JAKARTA-Sekjen DPP Asosiasi Perusahaan Perjalanan Wisata Indonesia (Asita) Titus
Indrajaya mengungkapkan tingginya harga tiket pesawat mulai berdampak
kepada kelangsungan bisnis agen perjalanan. Sebab, menurut Titus, hingga
saat ini persoalan tersebut belum teratasi.Kalau agen perjalanan tutup ada lah, di daerah ada dampaknya 60 persen anggota kita tujuh ribu agen perjalanan fokusnya ticketing,” kata Titus di Jakarta, Rabu (24/4).
Dia
menjelaskan belum lama ini baru saja mengunjungi Kalimantan Timur dan
ada rekomendasi untuk menutup agen perjalanannya.

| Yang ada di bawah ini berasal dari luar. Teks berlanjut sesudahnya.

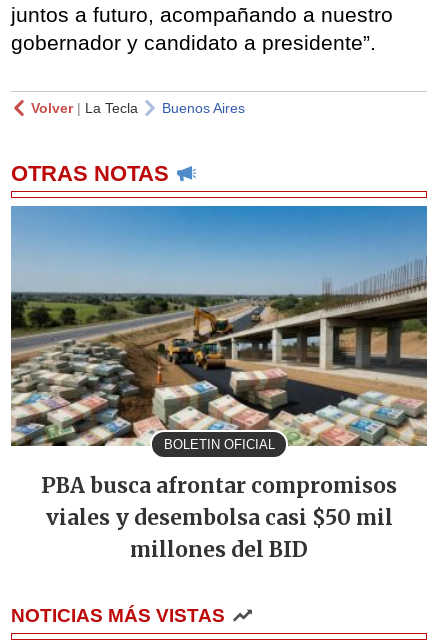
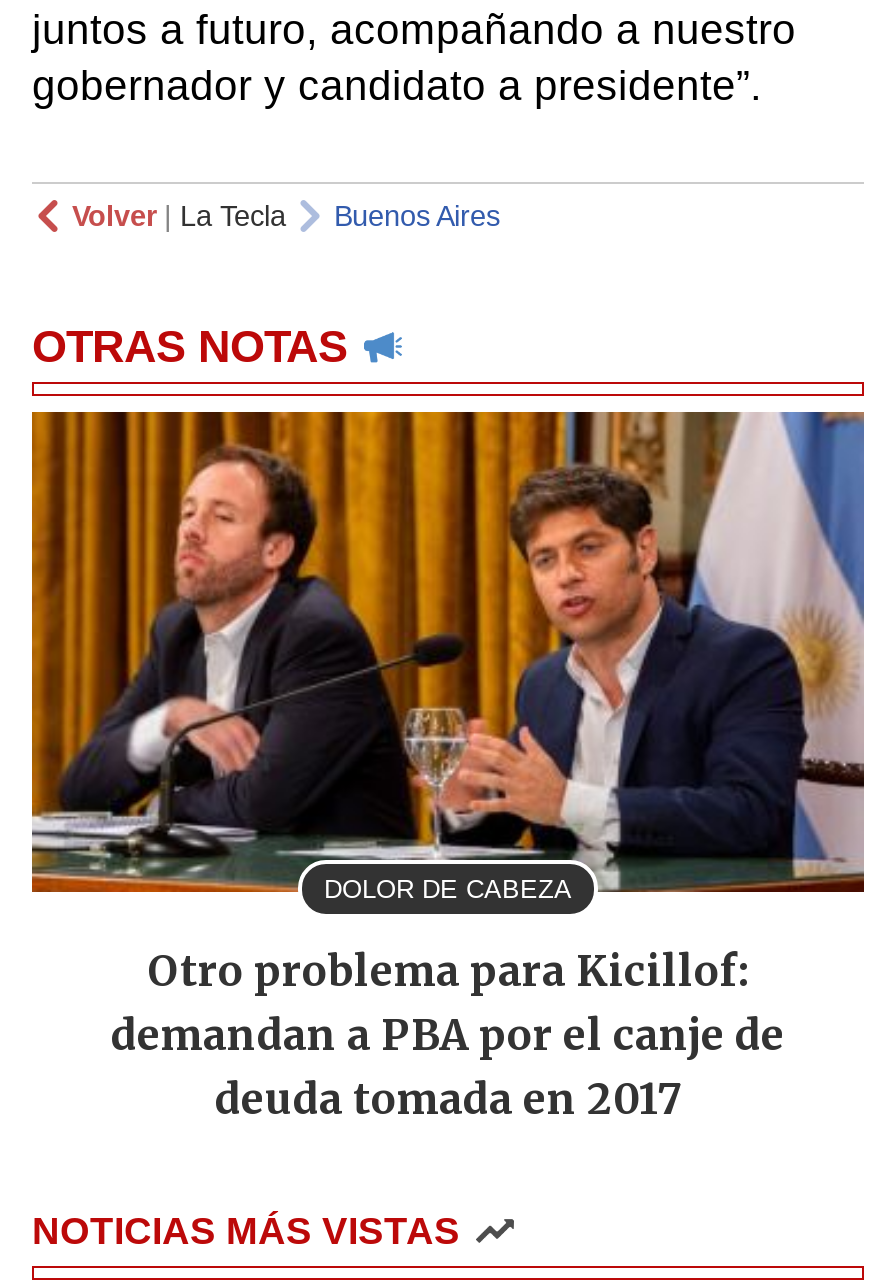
- [image]
- BOLETIN OFICIAL
+ [image]
+ DOLOR DE CABEZA

- PBA busca afrontar compromisos
- viales y desembolsa casi $50 mil
- millones del BID
+ Otro problema para Kicillof:
+ demandan a PBA por el canje de
+ deuda tomada en 2017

Titus mengatakan
beberapa agen perjalanan lebih memilih ke bisnis lain.
Meskipun
begitu, Titus menegaskan bukan berarti semua agen perjalanan berupaya
untuk menutup bisnisnya. “Ada juga yang bisnisnya disederhanakan ke
bisnis lain yang memungkinkan,” tutur Titus.
Untuk itu,
Titus menegaskan saat ini Asita pusat masih memotivasi agar agen
perjalanan tidak terpuruk. Dia mengatakan para agen travel mulai kembali
mengatur strategi tidak hanya membuka perjalanan wisata namun umrah,
haji, dan outbound.
Yang pasti, lanjut Titus, dari
tingginya harga tiket membuat 30 sampai 40 persen penjualan tiket turun.
“Di Bali lokalnya turun, di Yogyakarta, di daerah Pulau Jawa juga. Kita
ada tujuh ribu anggota, ada 1,3 juta pekerja,” ungkap Titus.